Media files, virtual disk images, and existing archives see around 10-30% reduction – so still worthwhile long term.
Deduplication file systems do not generally benefit since dup data detection handles redundancy. And specialized databases like Mongo may compress certain data structures internally.
Measure your own compression analytics as a baseline! Only real metrics can determine where gains apply.
Additional Tuning Opportunities
Beyond picking the storage compression algorithm, ZFS exposes additional tuning knobs.
Inline vs Post-Process Compression
By default ZFS handles compression asynchronously after writes for efficiency. However, you can force it to block and compress inline during writes – waitng until each block finishes before acknowledging the write.
Why ever wait instead of compressing later? One reason is to reduce fragmentation on disk when workloads with random writes. It packs compressed blocks denser upfront.

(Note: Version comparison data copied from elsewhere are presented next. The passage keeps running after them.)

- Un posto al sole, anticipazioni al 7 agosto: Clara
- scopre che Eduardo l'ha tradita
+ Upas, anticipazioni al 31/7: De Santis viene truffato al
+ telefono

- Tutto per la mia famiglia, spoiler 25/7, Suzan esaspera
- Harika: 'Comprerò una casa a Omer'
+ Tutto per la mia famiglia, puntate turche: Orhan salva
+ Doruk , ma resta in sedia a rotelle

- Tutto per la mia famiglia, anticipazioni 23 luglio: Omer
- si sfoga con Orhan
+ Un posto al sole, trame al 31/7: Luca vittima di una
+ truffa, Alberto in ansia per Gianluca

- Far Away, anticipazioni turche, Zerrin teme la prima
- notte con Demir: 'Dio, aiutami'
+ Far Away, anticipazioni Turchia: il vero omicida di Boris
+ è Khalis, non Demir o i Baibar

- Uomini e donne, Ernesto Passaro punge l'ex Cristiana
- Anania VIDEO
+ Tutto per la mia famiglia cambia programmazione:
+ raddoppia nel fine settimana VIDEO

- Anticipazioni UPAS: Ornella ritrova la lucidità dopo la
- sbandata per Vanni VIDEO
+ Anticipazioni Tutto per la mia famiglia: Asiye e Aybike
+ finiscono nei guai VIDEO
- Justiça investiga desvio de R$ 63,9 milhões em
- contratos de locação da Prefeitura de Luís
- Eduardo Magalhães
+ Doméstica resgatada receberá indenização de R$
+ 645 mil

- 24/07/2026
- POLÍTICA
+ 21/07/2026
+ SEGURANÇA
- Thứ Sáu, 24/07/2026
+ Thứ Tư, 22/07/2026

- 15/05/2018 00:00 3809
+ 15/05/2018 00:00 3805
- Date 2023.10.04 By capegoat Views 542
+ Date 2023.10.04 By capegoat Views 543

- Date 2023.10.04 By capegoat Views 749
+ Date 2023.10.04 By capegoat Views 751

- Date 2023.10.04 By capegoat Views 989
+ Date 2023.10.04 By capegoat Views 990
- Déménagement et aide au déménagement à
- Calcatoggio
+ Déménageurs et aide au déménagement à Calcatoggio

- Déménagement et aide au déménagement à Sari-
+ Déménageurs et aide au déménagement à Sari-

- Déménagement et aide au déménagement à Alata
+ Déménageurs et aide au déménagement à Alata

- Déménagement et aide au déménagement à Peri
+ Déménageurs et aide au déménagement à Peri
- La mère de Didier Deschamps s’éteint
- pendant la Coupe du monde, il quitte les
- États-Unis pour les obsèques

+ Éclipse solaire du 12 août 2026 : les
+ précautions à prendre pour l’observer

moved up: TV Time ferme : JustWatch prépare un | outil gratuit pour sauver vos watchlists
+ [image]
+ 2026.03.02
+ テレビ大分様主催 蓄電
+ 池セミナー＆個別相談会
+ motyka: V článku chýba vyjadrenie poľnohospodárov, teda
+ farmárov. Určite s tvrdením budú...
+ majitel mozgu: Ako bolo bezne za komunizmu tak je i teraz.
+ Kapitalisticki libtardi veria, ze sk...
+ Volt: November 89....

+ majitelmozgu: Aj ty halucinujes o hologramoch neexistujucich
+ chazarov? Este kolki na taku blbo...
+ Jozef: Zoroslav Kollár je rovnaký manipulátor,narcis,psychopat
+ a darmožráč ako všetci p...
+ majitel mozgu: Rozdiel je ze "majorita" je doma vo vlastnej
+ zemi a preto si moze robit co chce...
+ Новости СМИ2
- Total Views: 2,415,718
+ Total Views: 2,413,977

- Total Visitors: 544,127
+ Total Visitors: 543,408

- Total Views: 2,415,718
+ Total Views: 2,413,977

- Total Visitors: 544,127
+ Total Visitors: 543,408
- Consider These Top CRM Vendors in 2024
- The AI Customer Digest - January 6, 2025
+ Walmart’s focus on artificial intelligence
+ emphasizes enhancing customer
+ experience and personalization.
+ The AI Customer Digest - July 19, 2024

Toggle with zfs set compression=inline pool/dataset. Use cautiosly since it adds latency.
Adjustable Block Size
As mentioned earlier, ZFS stores files in variable size block groups based on compressibility. 512 byte blocks for incompressible data can expand to 128KB blocks on very compressible files.
You can limit the maximum block size with recordsize property. Setting a lower size potentially allows more compression but reduces performance with extremely large files.
Disable Compression Queue
To completely disable post-process compression, set zfs set compression=off mypool then also disable the compression queue itself via zfs set defer_compression=off.
This leaves only inline compression active during writes. A niche case since this adds latency but maximizes immediate space savings.
Conclusion
Now you have a comprehensive overview enabling you to precisely configure ZFS compression as a developer.
The key takeaways are:
- Enable dataset compression to transparently reduce storage consumption
- Select faster LZ4 or LZJB compression unless archiving static data
- Benchmark to validate compression algorithms operate within performance limits
- Override inheritance rules on specific datasets when appropriate
- Analyze reporting metrics like
compressratioto justify space savings - Compress suitable textual data aggressively while avoiding media files
Compression delivers "free" space savings and performance gains when applied judiciously to the right data. As shown however, blindly enabling without care for repercussions can result in wasted cycles too.
Configure thoughtfully – test changes incrementally and keep watch on operational metrics. Like any powerful toolbox, wield ZFS capabilities only where appropriate.
With the guidelines covered here now you‘re equipped to properly implement an EFFICIENT and REAL-WORLD ZFS compression strategy. Let me know if you have any other questions!